### Excerpted records
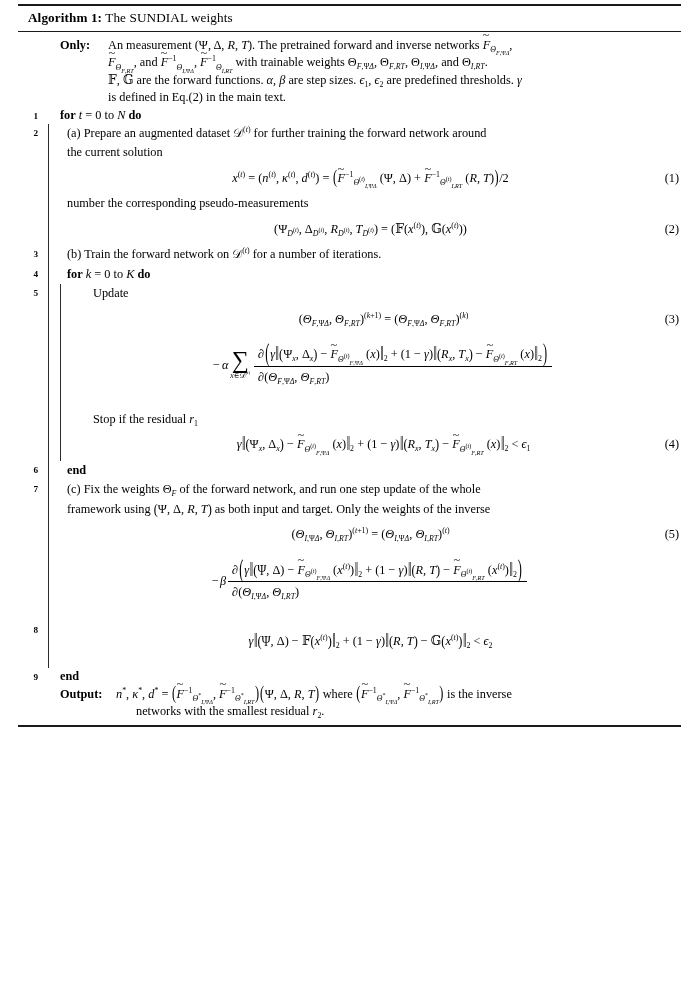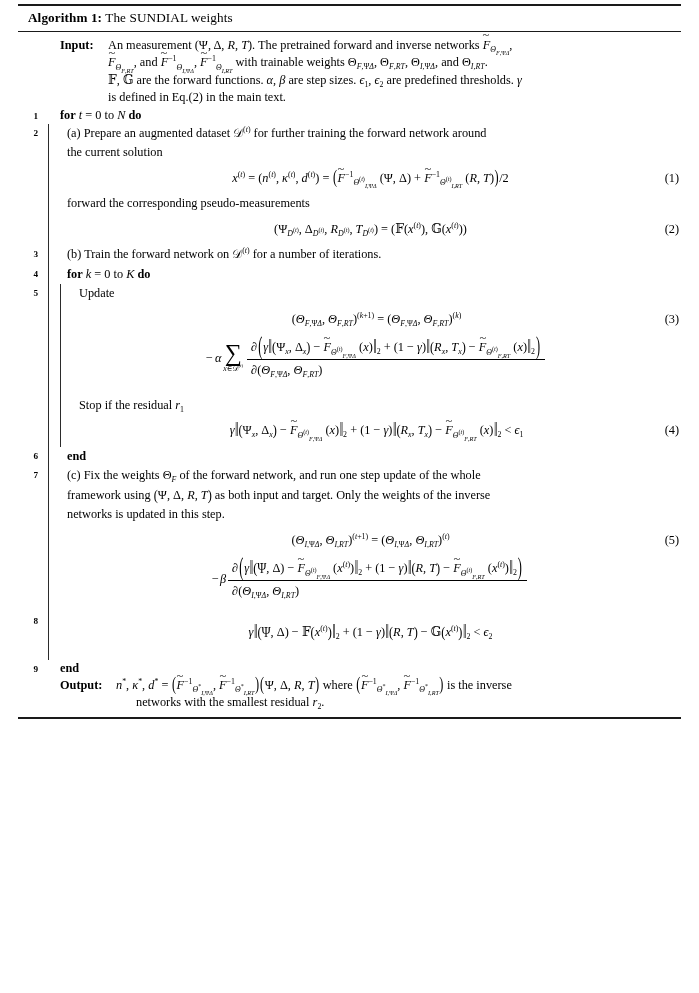--- a/index.html
+++ b/index.html
@@ -228,7 +228,7 @@
       <div class="lineno"></div>
       <div class="content nobar">
         <div style="display:flex; align-items:flex-start;">
-          <div class="kw" style="min-width:48px;">Input:</div>
+          <div class="kw" style="min-width:48px;">Only:</div>
           <div style="flex:1;">
             <div>
               An measurement <span class="math up">(</span><span class="math up">Ψ</span><span class="math up">,</span> <span class="math up">Δ</span><span class="math up">,</span> <span class="math">R</span><span class="math up">,</span> <span class="math">T</span><span class="math up">)</span>. The pretrained forward and inverse networks

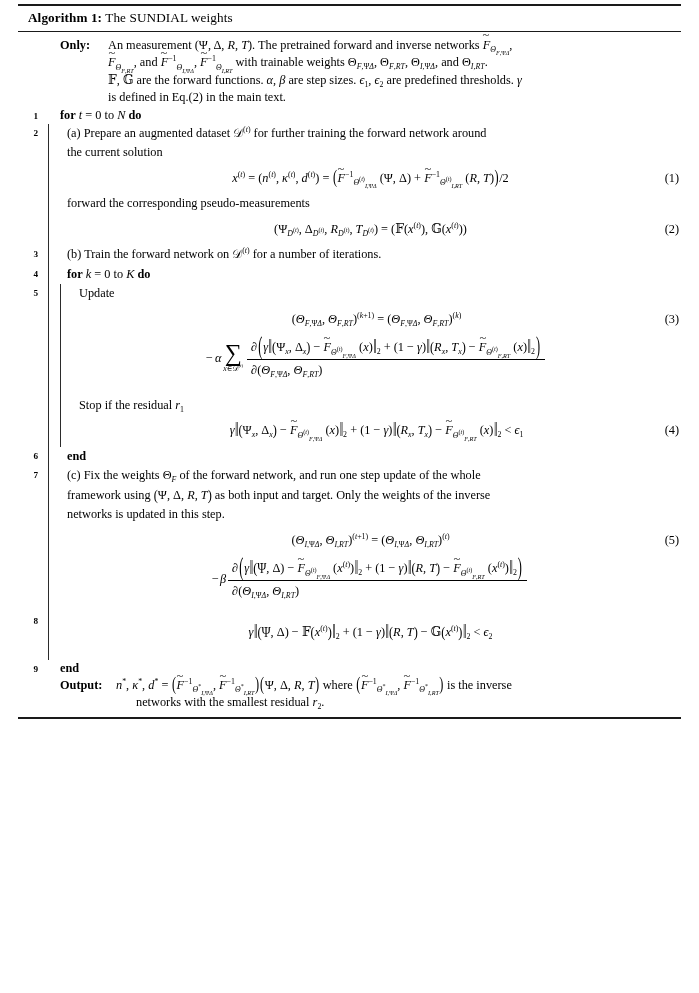--- a/index.html
+++ b/index.html
@@ -290,7 +290,7 @@
         </div>
 
         <div class="txt">
-          forward the corresponding pseudo-measurements
+          number the corresponding pseudo-measurements
         </div>
 
         <div class="eqline">

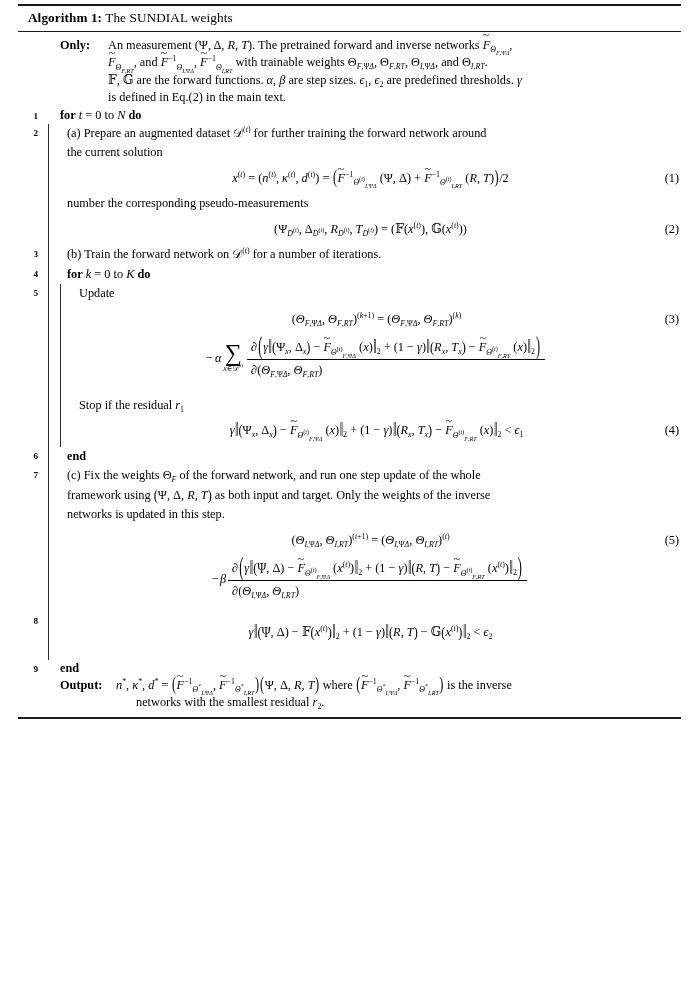--- a/index.html
+++ b/index.html
@@ -74,7 +74,7 @@
 
   
   .ind1 { border-left: 1px solid #2b2b2b; padding-left: 11px; margin-left: 6px; }
-  .ind2 { border-left: 1px solid #2b2b2b; padding-left: 11px; margin-left: 0px; }
+  .ind2 { border-left: 1px solid #2b2b2b; padding-left: 25px; margin-left: 0px; }
   .nobar { padding-left: 12px; margin-left: 6px; }
 
   .txt {

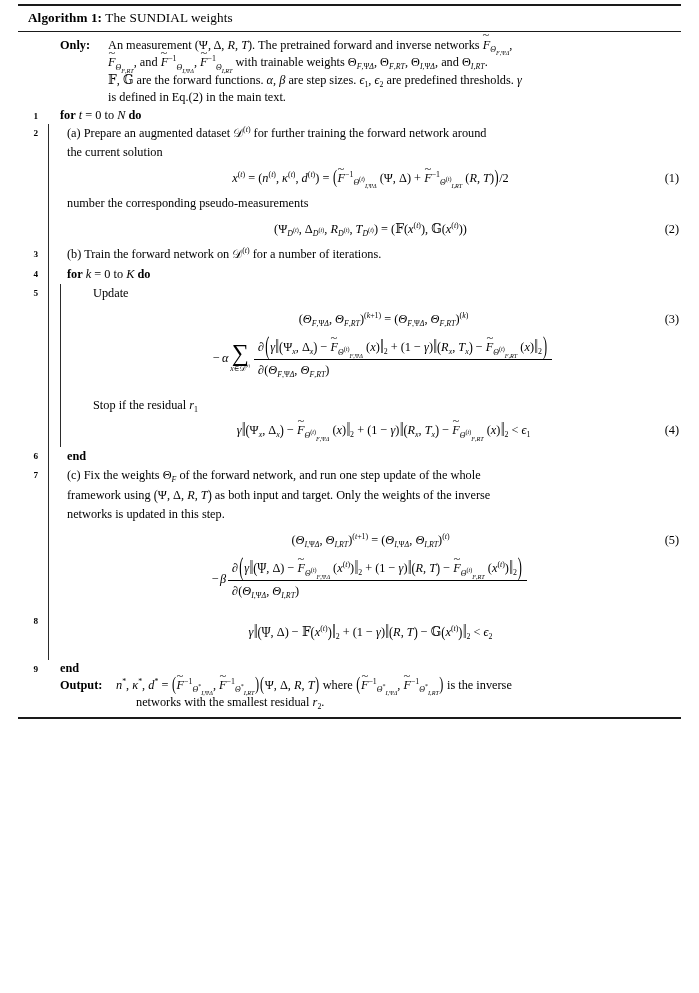--- a/index.html
+++ b/index.html
@@ -172,7 +172,7 @@
     flex-direction: column;
     align-items: center;
     vertical-align: middle;
-    margin: 5px 2px;
+    margin: 12px 2px;
   }
   .frac .num {
     padding: 0 4px 2px 4px;

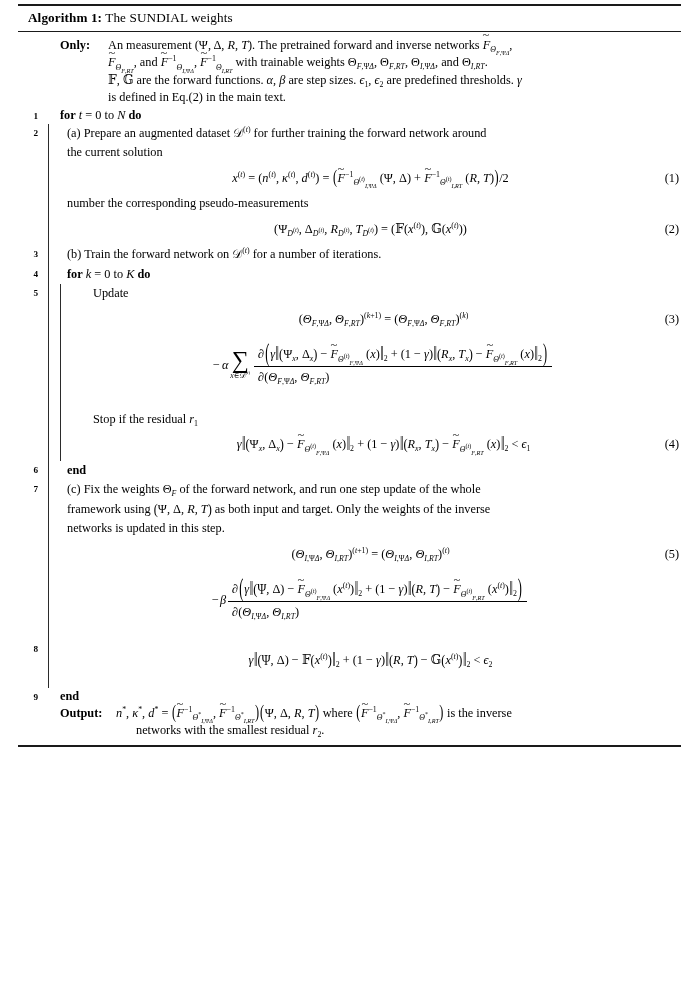--- a/index.html
+++ b/index.html
@@ -405,9 +405,6 @@
         <div class="txt">
           framework using <span class="math"><span class="paren-sm up">(</span><span class="up">Ψ</span><span class="up">,</span> <span class="up">Δ</span><span class="up">,</span> <i>R</i><span class="up">,</span> <i>T</i><span class="paren-sm up">)</span></span> as both input and target. Only the weights of the inverse
         </div>
-        <div class="txt">
-          networks is updated in this step.
-        </div>
 
         <div class="eqline" style="padding-bottom:0;">
           <div class="eqbox">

### Exercise brief
Determine how many lines of the records contain the word "flex". Reply with the number by itself.

### Exercise answer
3